Como muchos otros personajes de Aira, Sabor y Karina son presa fácil de la perplejidad, habitan en ella, y no dejan de hacerse preguntas ni de sorprenderse ante lo evidente. Ambos actúan acuciados por la perentoriedad de las circunstancias, improvisan, deciden en el momento, aunque sus decisiones pertenecen a órdenes diferentes. Uno sigue la lógica del periodismo; la otra, la del arte. Se lee en la novela: "Al contrario del arte, que se inventaba como fábula y procedimiento, el periodismo se apoyaba en los mitos, intereses y temores ya actuantes". Y, sin embargo, el periodista tiene aquí algo del artista, pero en dirección contraria: en lugar de representar, como el artista clásico, el periodista presenta y, con su escritura, crea acontecimientos. En el fondo, Las aventuras de Barbaverde podría ser tanto una expansión de los textos periodísticos de Sabor como una descripción minuciosa de alguna instalación de Karina.

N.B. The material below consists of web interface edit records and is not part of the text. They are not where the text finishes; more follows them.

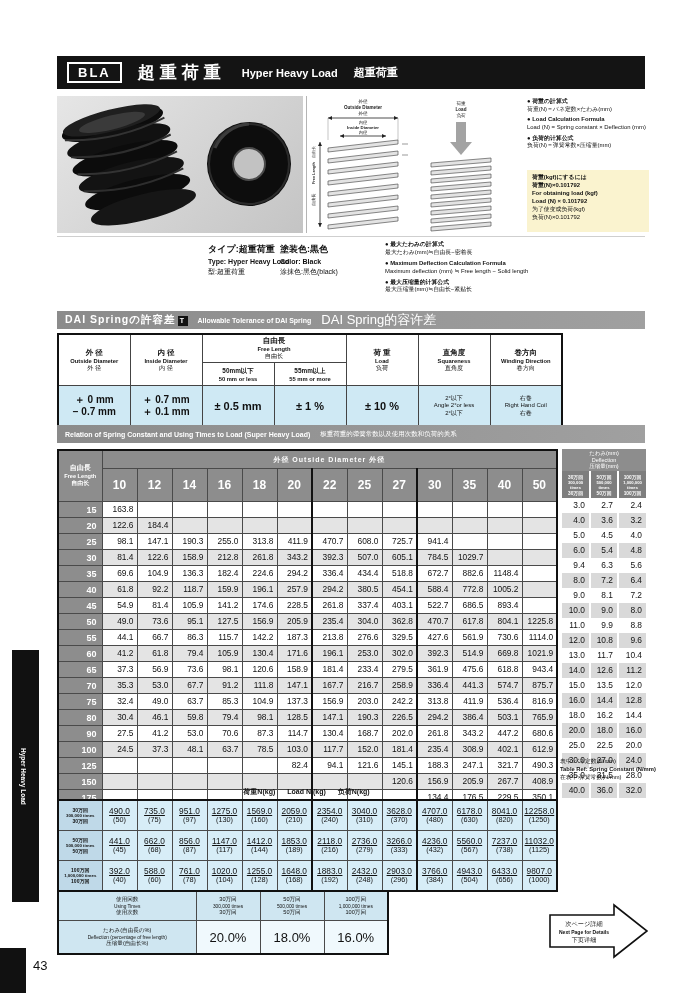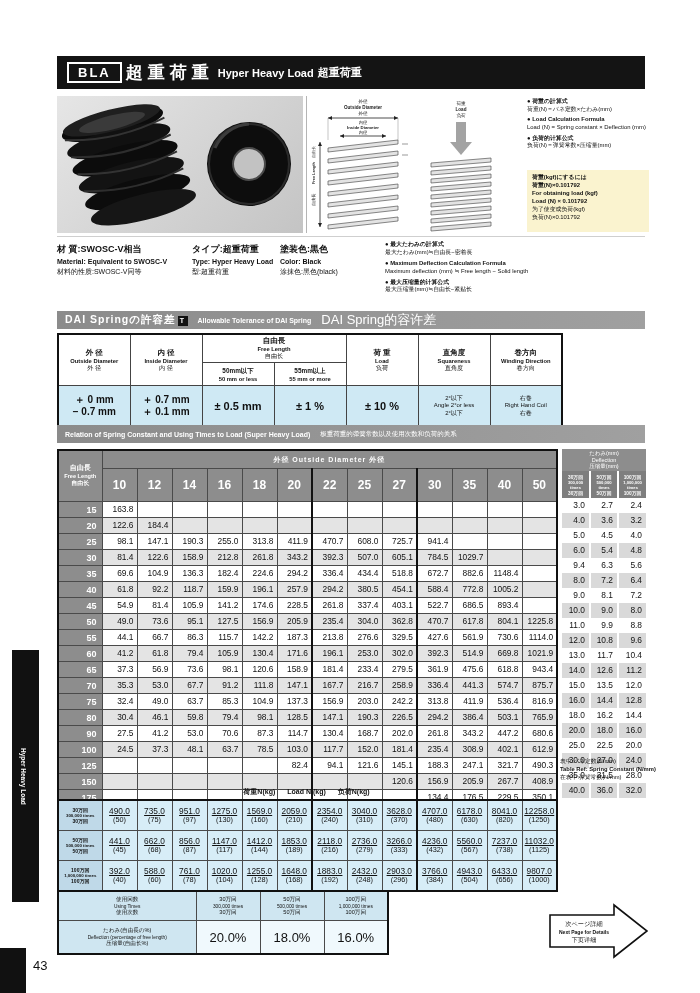--- a/index.html
+++ b/index.html
@@ -2,21 +2,21 @@
 <html><head>
 <meta charset="utf-8">
 <style>
   html,body{margin:0;padding:0;background:#fff;}
   .page{position:relative;width:700px;height:993px;background:#ffffff;overflow:hidden;
         font-family:"Liberation Sans","DejaVu Sans",sans-serif;color:#111;}
   .abs{position:absolute;}
 
   
   .hdrbar{left:57px;top:56px;width:588px;height:33px;background:#141414;color:#fff;
-          display:flex;align-items:center;gap:4px;}
+          display:flex;align-items:center;gap:16px;}
   .blabox{margin-left:10px;border:2px solid #fff;padding:1px 9px;font-size:13px;font-weight:bold;letter-spacing:2px;}
   .hjp{font-size:17px;font-weight:bold;letter-spacing:5px;}
   .hen{font-size:11px;font-weight:bold;}
   .hcn{font-size:11px;font-weight:bold;}
 
   
   .photopanel{left:57px;top:96px;width:246px;height:137px;
               background:linear-gradient(135deg,#e6e6e6,#c4c4c4);}
   .vdiv{left:306px;top:96px;width:1px;height:137px;background:#b5b5b5;}
   .diagwrap{left:310px;top:96px;width:214px;height:137px;}
@@ -229,26 +229,21 @@
   </div>
 
   <div class="abs kgfbox">
     <div><span class="bt">荷重(kgf)にするには</span><br><span class="bt">荷重(N)×0.101792</span></div>
     <div><span class="bt">For obtaining load (kgf)</span><br><span class="bt">Load (N) × 0.101792</span></div>
     <div><span>为了使变成负荷(kgf)</span><br><span>负荷(N)×0.101792</span></div>
   </div>
 
   <div class="abs matline"></div>
 
-  <div class="abs matcol" style="left:57px;width:128px;">
-    <div class="l1">材 質:SWOSC-V相当</div>
-    <div class="l2">Material: Equivalent to SWOSC-V</div>
-    <div>材料的性质:SWOSC-V同等</div>
-  </div>
-  <div class="abs matcol" style="left:192px;width:100px;">
+  <div class="abs matcol" style="left:208px;width:100px;">
     <div class="l1">タイプ:超重荷重</div>
     <div class="l2">Type: Hyper Heavy Load</div>
     <div>型:超重荷重</div>
   </div>
   <div class="abs matcol" style="left:280px;width:90px;">
     <div class="l1">塗装色:黒色</div>
     <div class="l2">Color: Black</div>
     <div>涂抹色:黑色(black)</div>
   </div>
   <div class="abs maxdef">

Las peripecias son tan infinitas como extravagantes. Pocas veces la imaginación de Aira fue tan profusa y rocambolesca (para usar el adjetivo con el que el autor califica los artículos de Sabor) como en estas cuatro novelas, o única novela en cuatro partes. Las invenciones que le atribuye al profesor Frasca parecen versiones corregidas y exacerbadas de las de Martial Canterel, el protagonista de Locus Solus , de Raymond Roussel. La historia no es para Aira el ordenamiento de los hechos (en verdad no hay en esta novela "hechos" en sentido estricto) sino más bien el despliegue de una simultaneidad, la simultaneidad ciega de la imaginación.
El problema por excelencia de Aira es la verosimilitud. La solución que encontró es la más difícil de todas, una que podría parecer casi imposible: inventó un "verosímil Aira", sostenido por su figura de autor, que justifica y subsume las inverosimilitudes. Como el salmón del primer episodio, esa imaginación ocupa casi todo el espacio. Su cabeza pende en suspenso sobre las nuestras. Y nos mira.